Situating stigma in stratified reproduction: Abortion stigma and miscarriage stigma as barriers to reproductive healthcare

Aalap Bommaraju, Megan L. Kavanaugh, Melody Hou, Danielle Bessett

Research output: Contribution to journalArticle

4 Citations (Scopus)

Abstract

Objectives To examine whether race and reported history of abortion are associated with abortion stigma and miscarriage stigma, both independently and comparatively. Study design Self-administered surveys with 306 new mothers in Boston and Cincinnati, United States. Main outcome measures Abortion stigma perception (ASP); miscarriage stigma perception (MSP); and comparative stigma perception (CSP: abortion stigma perception net of miscarriage stigma perception). Results Regardless of whether or not they reported having an abortion, white women perceived abortion (ASP) to be more stigmatizing than Black and Latina women. Perceptions of miscarriage stigma (MSP), on the other hand, were dependent on reporting an abortion. Among those who reported an abortion, Black women perceived more stigma from miscarriage than white women, but these responses were flipped for women who did not report abortion. Reporting abortion also influenced our comparative measure (CSP). Among those who did report an abortion, white women perceived more stigma from abortion than miscarriage, while Black and Latina women perceived more stigma from miscarriage than abortion.
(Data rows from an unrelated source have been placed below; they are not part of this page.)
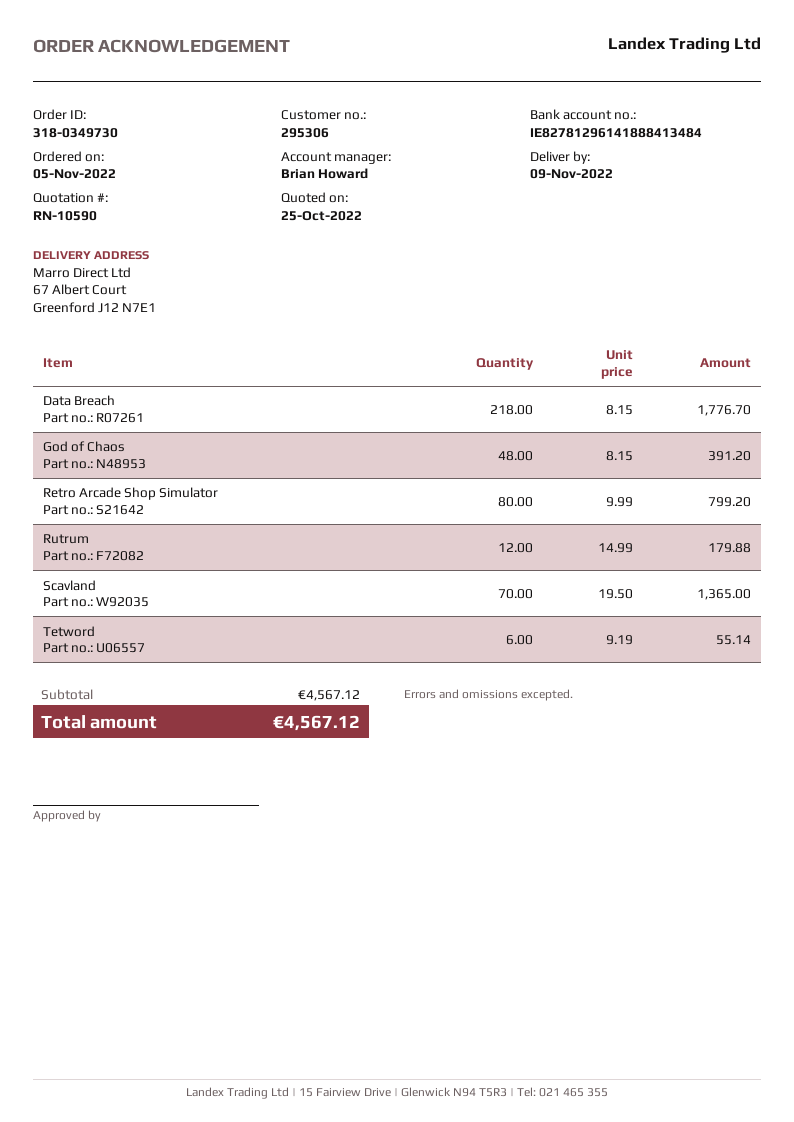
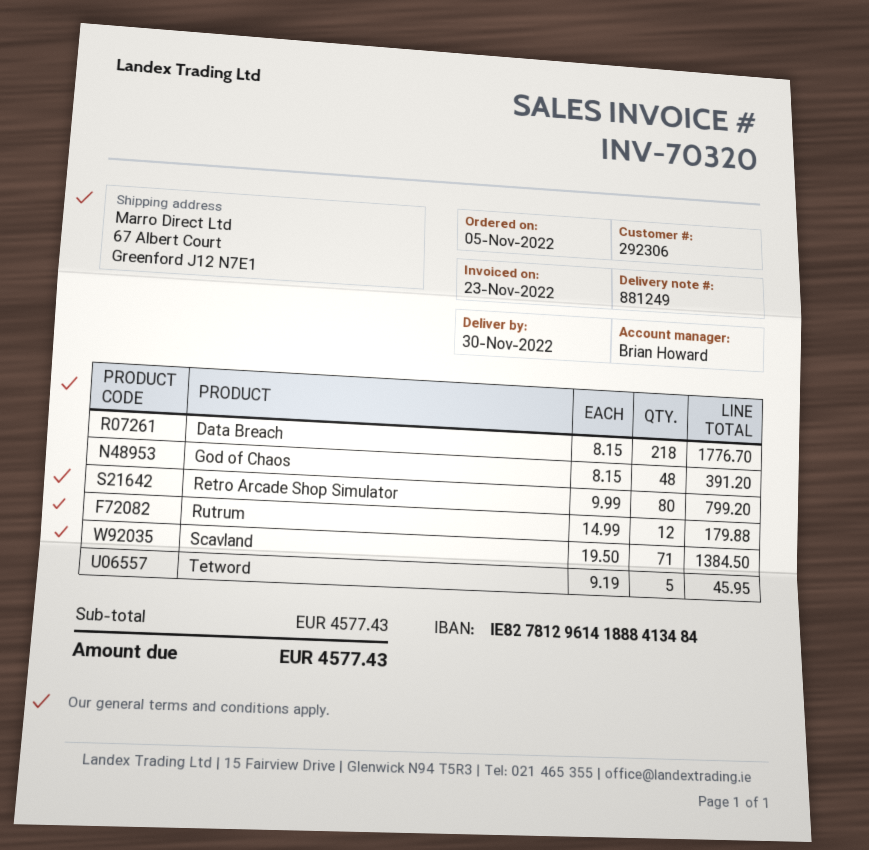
delivery date: 2022-11-09 -> 2022-11-30
customer number: 295306 -> 292306
Scavland: 70 x 19.50 = 1365.00 -> 71 x 19.50 = 1384.50
Tetword: 6 x 9.19 = 55.14 -> 5 x 9.19 = 45.95
subtotal: 4567.12 -> 4577.43
total: 4567.12 -> 4577.43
Conclusions By measuring abortion stigma in comparison to miscarriage stigma, we can reach a more nuanced understanding of how perceptions of reproductive stigmas are stratified by race and reported reproductive history. Clinicians should be aware that reproductive stigmas do not similarly affect all groups. Stigma from specific reproductive outcomes is more or less salient dependent upon a woman's social position and lived experience.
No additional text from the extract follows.